Poly Inc.
- Type: Subsidiary
- Industry: Telecommunication
- Founded: December 1, 1990; 35 years ago
- Headquarters: Santa Cruz, California, U.S.
- Key people: Dave Shull (CEO)
- Products: Collaboration, video, voice, content, teleconference, telecommunications, telepresence and infrastructure software, hardware and services
- Revenue: US$1.73 billion (FY, 2021)
- Net income: US$409.57 million (2022 Q3)
- Number of employees: 3,451 (2018)
- Parent: HP Inc.
- Website: hp.com/us-en/poly.html

= Poly Inc. =

American multinational corporation

Poly Inc., formerly Plantronics, inc. and Polycom, is an American multinational corporation that develops video, voice and content collaboration and communication technology. Poly is a subsidiary of HP Inc.

Polycom was co-founded in 1990 by Brian L Hinman and Jeffrey Rodman. In 2018 Polycom was acquired by Plantronics
and in 2019 the name of the combined entity was changed to Poly. In 2022, it was sold to HP.

== History ==
Polycom was co-founded in 1990 by Brian Hinman and Jeffrey Rodman, who were colleagues at PictureTel Corp. The startup was based in San Francisco, California but soon moved to San Jose, California, with Hinman using $400,000 of his own money and $100,000 from friends as seed money. Oak Investment Partners and Accel Partners then contributed an additional $3 million in venture capital. Polycom's stated goal was to support all the major ways people communicate, specifically including audio, content such as documents, and video. Its first products to market were audio conferencing speaker phones. The company later added content sharing, video conferencing, video network and bridging, and system monitoring and management products.

Brian Hinman served as CEO from the company's founding in 1990 until 1998, when he was succeeded by Bob Hagerty. Hagerty was succeeded by Andy Miller in 2010. At Polycom, Miller was charged with several expense and accounting violations by the SEC in 2012, and settled with the SEC by agreeing to not serve as an officer for any company for five years. Miller left Polycom after being paid US$24 million in compensation.

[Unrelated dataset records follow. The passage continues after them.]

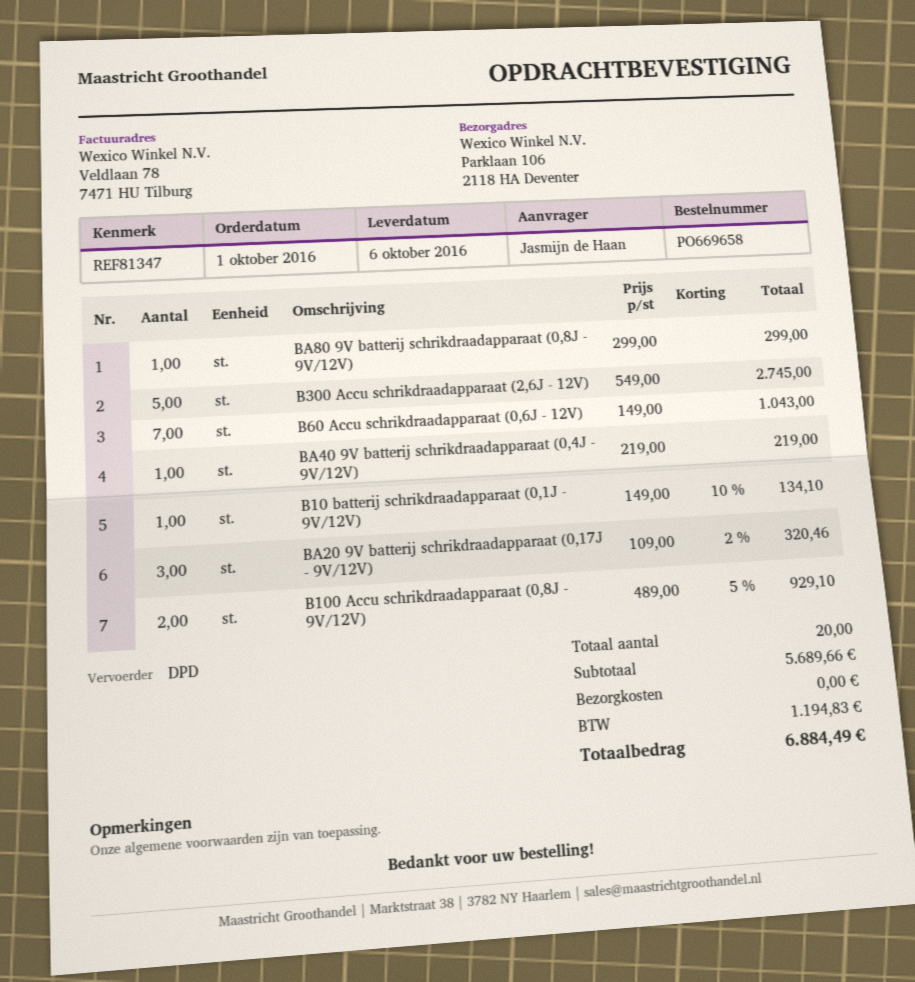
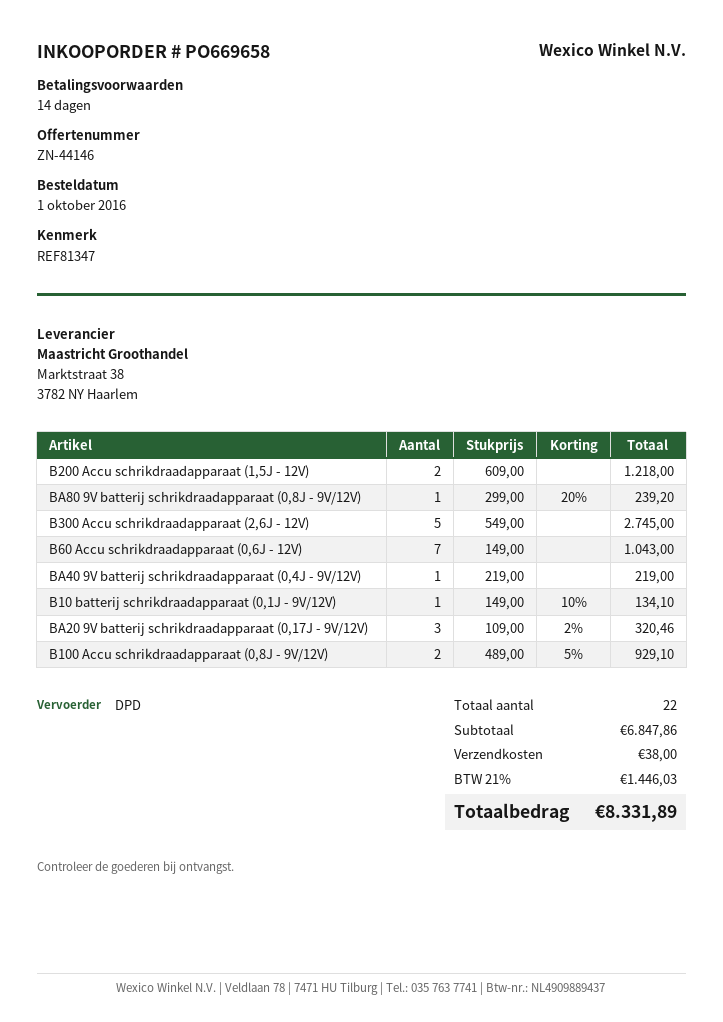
BA80 9V batterij schrikdraadapparaat (0,8J - 9V/12V): 1 x 299.00 = 299.00 -> 1 x 299.00 - 20% = 239.20
B200 Accu schrikdraadapparaat (1,5J - 12V): none -> 2 x 609.00 = 1218.00
total quantity: 20 -> 22
subtotal: 5689.66 -> 6847.86
shipping: 0.00 -> 38.00
tax: 1194.83 -> 1446.03
total: 6884.49 -> 8331.89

He was succeeded as CEO by Peter Leav, who was then succeeded in 2016 by Mary McDowell following Polycom's acquisition by Siris Capital Group.

In 2015, Polycom cut 15% of its workforce after posting large dips in sales.

Polycom reported revenues of $1.3 billion for the year of 2015. Peter Leav at that point was both president and CEO, and Laura Durr was chief financial officer and executive vice president (EVP).

===Acquisitions of Poly ===
In 2016, telecommunications executive Mary McDowell was named as its chief executive officer. On April 15, 2016, Polycom announced that rival Mitel Networks would purchase them for $1.96 billion. As Mitel, a smaller company based in Ottawa, Ontario, Canada, paid a lower tax rate, the acquisition would have been an example of tax inversion, where a smaller company purchases a larger company in order to provide the combined larger corporate entity with the tax benefits of the smaller company's location. In July 2016, the Mitel deal was scrapped in favor of an all-cash offer from New York City–based private equity firm Siris Capital Group. Siris acquired Polycom for $1.7 billion.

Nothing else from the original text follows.